On Monday, following a meeting with Meshaal in Damascus, Carter said that Hamas is prepared to accept the right of Israel to "live as a neighbour" in peace. He also added that if offered a reasonable peace agreement by the Palestinian Authority, Hamas would likely accept. Carter praised "Arab commitment" to full peace as exemplified in the Arab Peace Initiative. "It is the foundation for hope," he stated. However, he alluded in statements made at the American University in Cairo that any final deal is likely to be inspired by the Geneva Accord -- a peace proposal wherein the legally protected right of return of 1948 Palestinian refugees is relinquished.
"It is my dream and hope that someday in my lifetime, and I hope this year, we will have another breakthrough for Middle East peace," Carter said in Cairo over the weekend.
On Monday, the former US president suggested that over 80 per cent of a peace agenda between Israel and Syria is actually subject to understandings between Tel Aviv and Damascus.

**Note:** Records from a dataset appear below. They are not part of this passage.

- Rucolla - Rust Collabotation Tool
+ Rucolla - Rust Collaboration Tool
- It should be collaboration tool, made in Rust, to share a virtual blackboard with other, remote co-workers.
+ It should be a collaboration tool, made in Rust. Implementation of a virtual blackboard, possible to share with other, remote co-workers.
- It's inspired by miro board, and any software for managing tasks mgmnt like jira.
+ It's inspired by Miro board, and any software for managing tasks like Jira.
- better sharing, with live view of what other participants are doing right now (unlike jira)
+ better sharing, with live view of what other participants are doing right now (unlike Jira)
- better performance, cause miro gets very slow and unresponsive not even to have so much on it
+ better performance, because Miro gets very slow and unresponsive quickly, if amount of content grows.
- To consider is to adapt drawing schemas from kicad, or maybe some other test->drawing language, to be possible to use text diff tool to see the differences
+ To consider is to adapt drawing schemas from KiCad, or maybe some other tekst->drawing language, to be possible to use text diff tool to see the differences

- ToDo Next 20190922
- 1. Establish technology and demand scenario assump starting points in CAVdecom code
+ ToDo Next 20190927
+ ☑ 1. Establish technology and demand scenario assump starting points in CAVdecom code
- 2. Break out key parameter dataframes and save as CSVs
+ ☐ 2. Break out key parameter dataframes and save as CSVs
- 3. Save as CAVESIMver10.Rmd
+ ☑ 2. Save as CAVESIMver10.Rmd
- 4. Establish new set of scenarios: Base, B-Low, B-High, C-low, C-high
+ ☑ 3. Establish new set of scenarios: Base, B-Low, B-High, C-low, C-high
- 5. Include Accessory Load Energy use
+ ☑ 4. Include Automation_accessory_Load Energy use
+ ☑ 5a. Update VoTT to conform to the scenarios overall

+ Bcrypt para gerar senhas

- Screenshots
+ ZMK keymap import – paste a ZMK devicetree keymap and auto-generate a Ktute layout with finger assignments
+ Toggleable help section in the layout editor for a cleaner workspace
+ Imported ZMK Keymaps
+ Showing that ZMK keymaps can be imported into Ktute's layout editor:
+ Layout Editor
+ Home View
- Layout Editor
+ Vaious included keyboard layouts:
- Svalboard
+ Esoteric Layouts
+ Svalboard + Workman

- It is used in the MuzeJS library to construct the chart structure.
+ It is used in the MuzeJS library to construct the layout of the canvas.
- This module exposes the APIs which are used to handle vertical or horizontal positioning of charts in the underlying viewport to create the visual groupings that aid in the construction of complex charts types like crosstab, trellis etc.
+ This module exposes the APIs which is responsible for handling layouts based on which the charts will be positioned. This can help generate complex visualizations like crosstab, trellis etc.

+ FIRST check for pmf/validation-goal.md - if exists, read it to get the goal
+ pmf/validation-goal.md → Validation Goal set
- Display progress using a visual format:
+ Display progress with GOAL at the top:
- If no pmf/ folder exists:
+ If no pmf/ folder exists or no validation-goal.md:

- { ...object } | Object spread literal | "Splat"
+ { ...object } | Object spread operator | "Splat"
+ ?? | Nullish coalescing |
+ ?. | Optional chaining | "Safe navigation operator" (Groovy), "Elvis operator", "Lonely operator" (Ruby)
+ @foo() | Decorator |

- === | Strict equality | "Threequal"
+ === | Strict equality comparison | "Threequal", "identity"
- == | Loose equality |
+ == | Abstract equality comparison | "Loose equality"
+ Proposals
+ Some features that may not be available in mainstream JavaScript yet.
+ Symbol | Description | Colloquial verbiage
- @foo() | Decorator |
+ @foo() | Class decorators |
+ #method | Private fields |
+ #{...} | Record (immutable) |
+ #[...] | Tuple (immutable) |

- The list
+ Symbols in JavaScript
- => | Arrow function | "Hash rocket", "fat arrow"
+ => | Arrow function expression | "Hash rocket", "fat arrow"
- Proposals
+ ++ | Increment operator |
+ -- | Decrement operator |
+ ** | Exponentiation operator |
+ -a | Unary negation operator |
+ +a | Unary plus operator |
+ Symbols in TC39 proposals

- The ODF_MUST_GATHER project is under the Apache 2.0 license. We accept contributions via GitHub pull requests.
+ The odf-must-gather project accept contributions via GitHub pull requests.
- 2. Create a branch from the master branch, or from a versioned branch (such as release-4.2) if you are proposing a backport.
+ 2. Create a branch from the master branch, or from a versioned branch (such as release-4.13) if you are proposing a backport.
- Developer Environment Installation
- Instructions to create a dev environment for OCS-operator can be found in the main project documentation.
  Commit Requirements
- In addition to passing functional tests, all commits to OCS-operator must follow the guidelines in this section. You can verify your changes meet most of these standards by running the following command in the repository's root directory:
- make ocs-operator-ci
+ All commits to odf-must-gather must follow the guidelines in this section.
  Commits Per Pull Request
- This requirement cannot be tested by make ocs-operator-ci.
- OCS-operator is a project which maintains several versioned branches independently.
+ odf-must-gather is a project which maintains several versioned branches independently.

The visit and statements of Carter, especially his expression of sympathy on the humanitarian crisis in Gaza and his call to replace "Apartheid in Palestine with peace" that could end the "suffering of [both] Israelis and Palestinians" drew much criticism in Washington. "The problem is not that I met with Hamas and Syria. The problem is that Israel and the United States refuse to meet with someone who must be involved," Carter responded, while affirming that he was not on a mediation mission.
"President Carter's sensible [meetings with the] Hamas leadership this week brings honesty and pragmatism to the Middle East," Hamas Foreign Minister Mahmoud Al-Zahhar said in a rare opinion piece printed in The Washington Post 17 April.
Cairo-based European diplomats say on condition of anonymity that their capitals admired the Carter visit. They say that Carter's call for engaging Hamas comes at a time of "growing realisation" that there is a need for a new policy towards Hamas that could "force it to abandon militancy". Egypt's role in shaping this new policy would be crucial.